**WHAT TO WORK ON**
Images embedded in the records are excluded; print everything else exactly as given.

BEGIN RECORDS PROVIDED

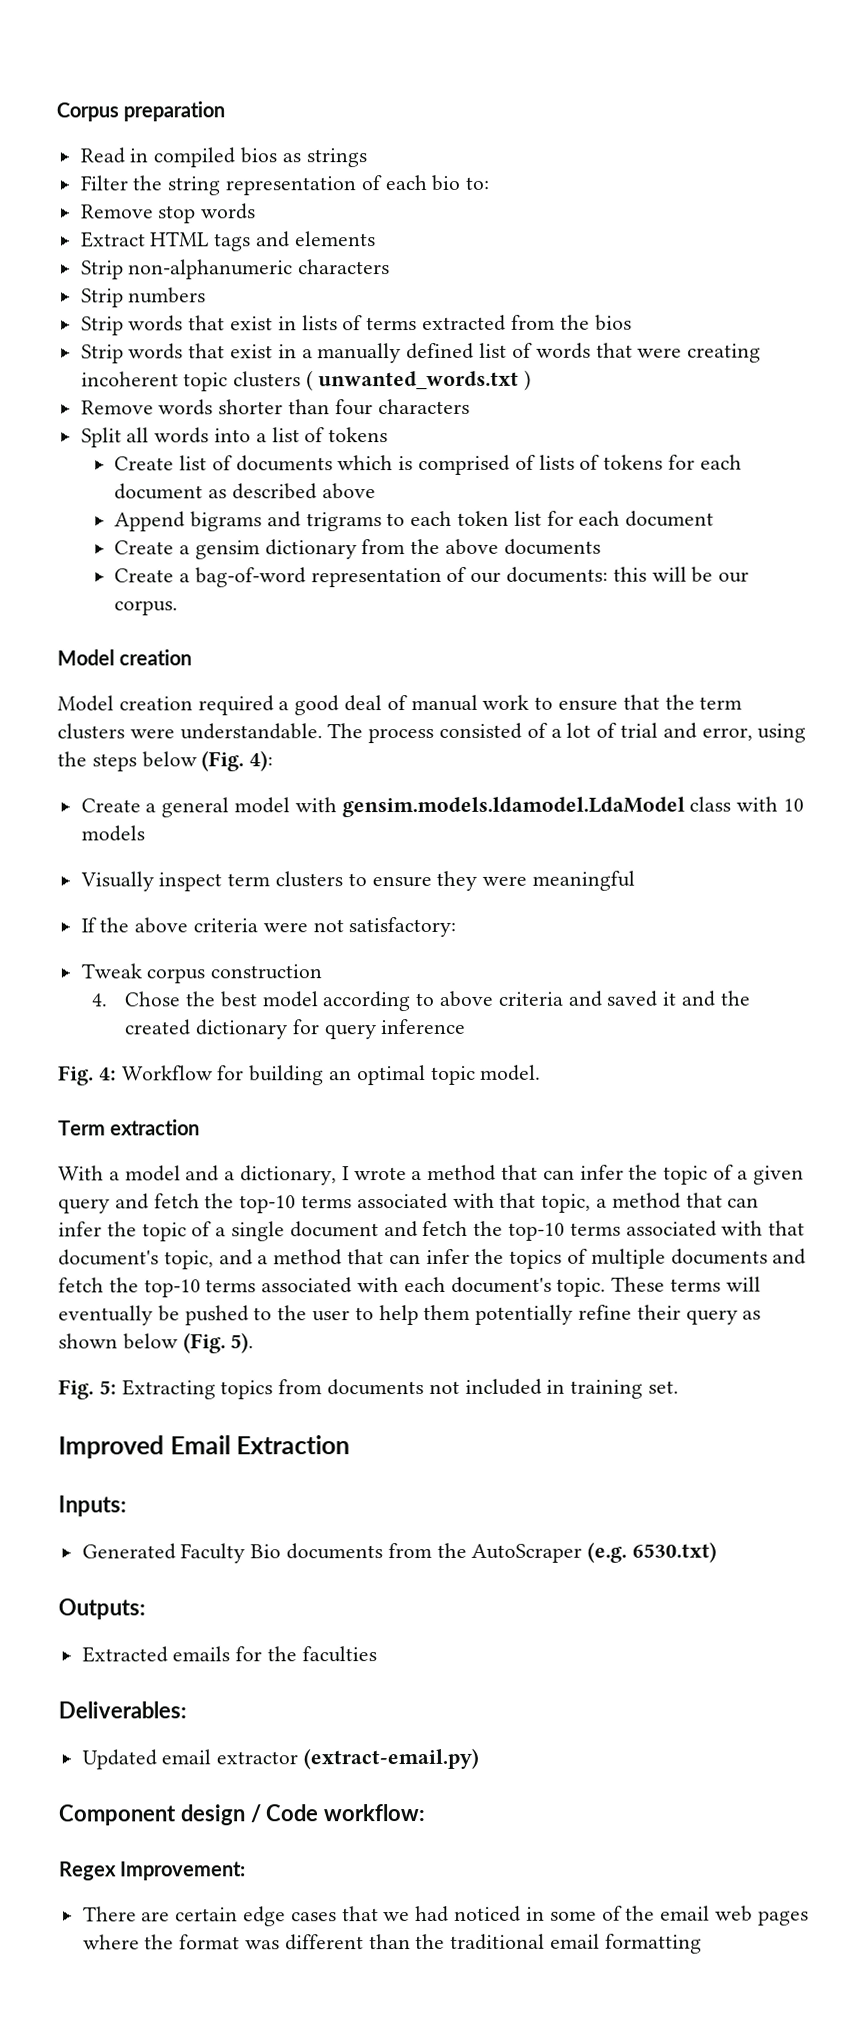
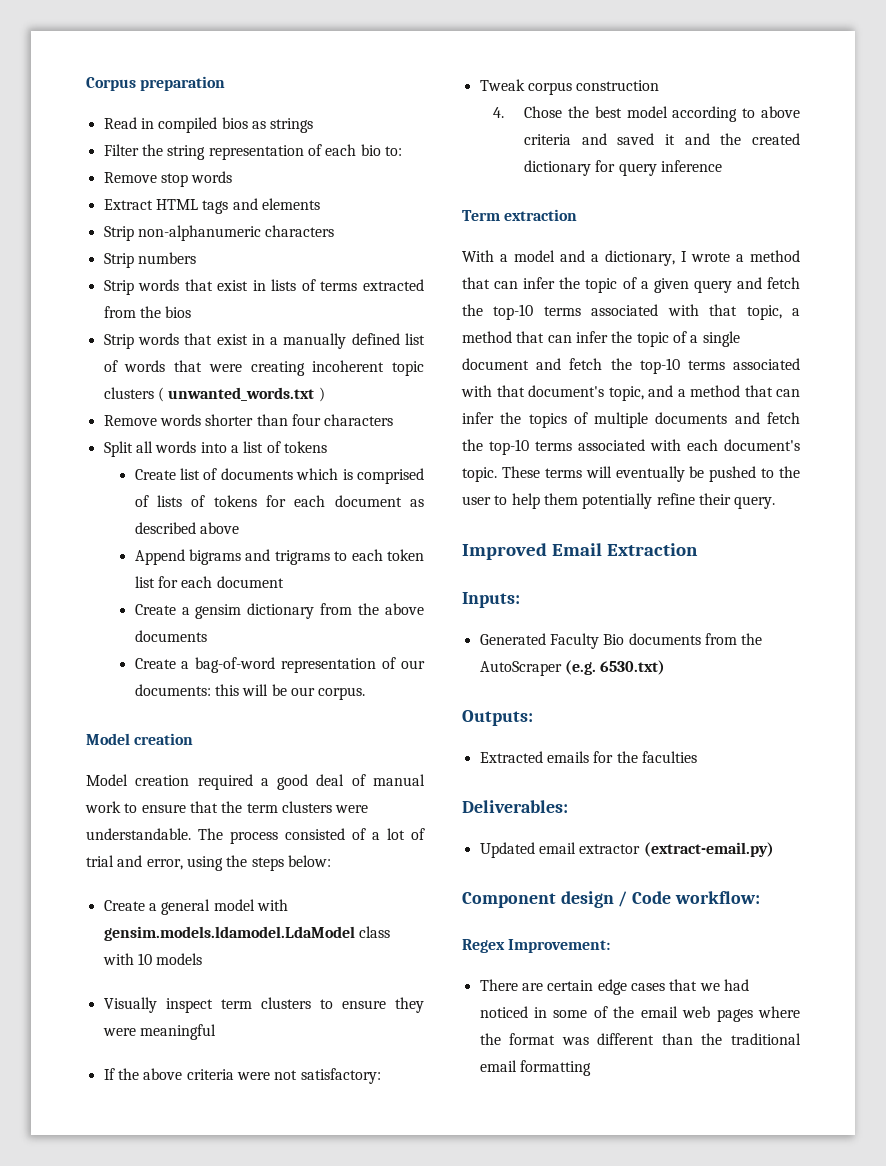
- The process consisted of a lot of trial and error, using the steps below (Fig. 4):
+ The process consisted of a lot of trial and error, using the steps below:
- Fig. 4: Workflow for building an optimal topic model.
- These terms will eventually be pushed to the user to help them potentially refine their query as shown below (Fig. 5).
- Fig. 5: Extracting topics from documents not included in training set.
+ These terms will eventually be pushed to the user to help them potentially refine their query.

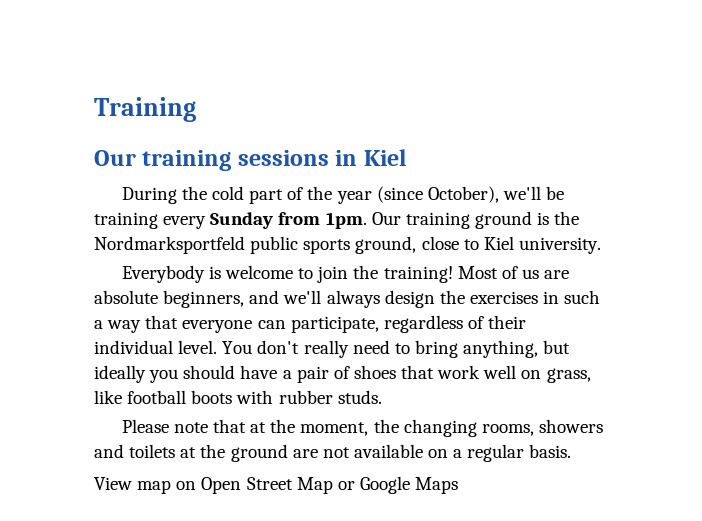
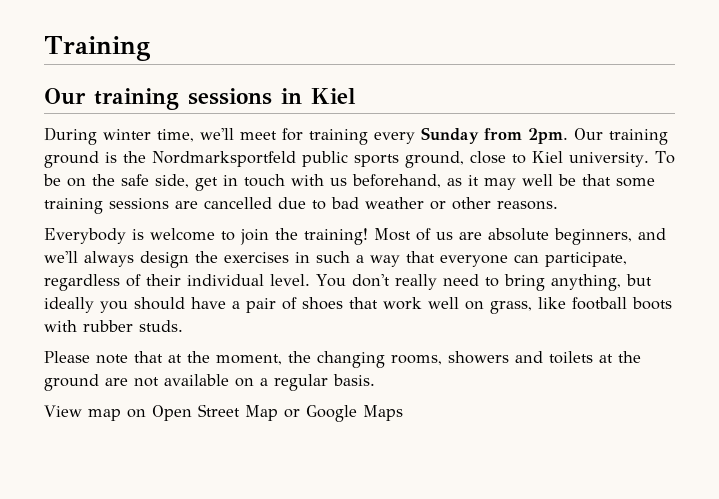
- During the cold part of the year (since October), we'll be training every Sunday from 1pm.
+ During winter time, we'll meet for training every Sunday from 2pm.
+ To be on the safe side, get in touch with us beforehand, as it may well be that some training sessions are cancelled due to bad weather or other reasons.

END RECORDS PROVIDED

**ANSWER BELOW**
- The process consisted of a lot of trial and error, using the steps below (Fig. 4):
+ The process consisted of a lot of trial and error, using the steps below:
- Fig. 4: Workflow for building an optimal topic model.
- These terms will eventually be pushed to the user to help them potentially refine their query as shown below (Fig. 5).
- Fig. 5: Extracting topics from documents not included in training set.
+ These terms will eventually be pushed to the user to help them potentially refine their query.

- During the cold part of the year (since October), we'll be training every Sunday from 1pm.
+ During winter time, we'll meet for training every Sunday from 2pm.
+ To be on the safe side, get in touch with us beforehand, as it may well be that some training sessions are cancelled due to bad weather or other reasons.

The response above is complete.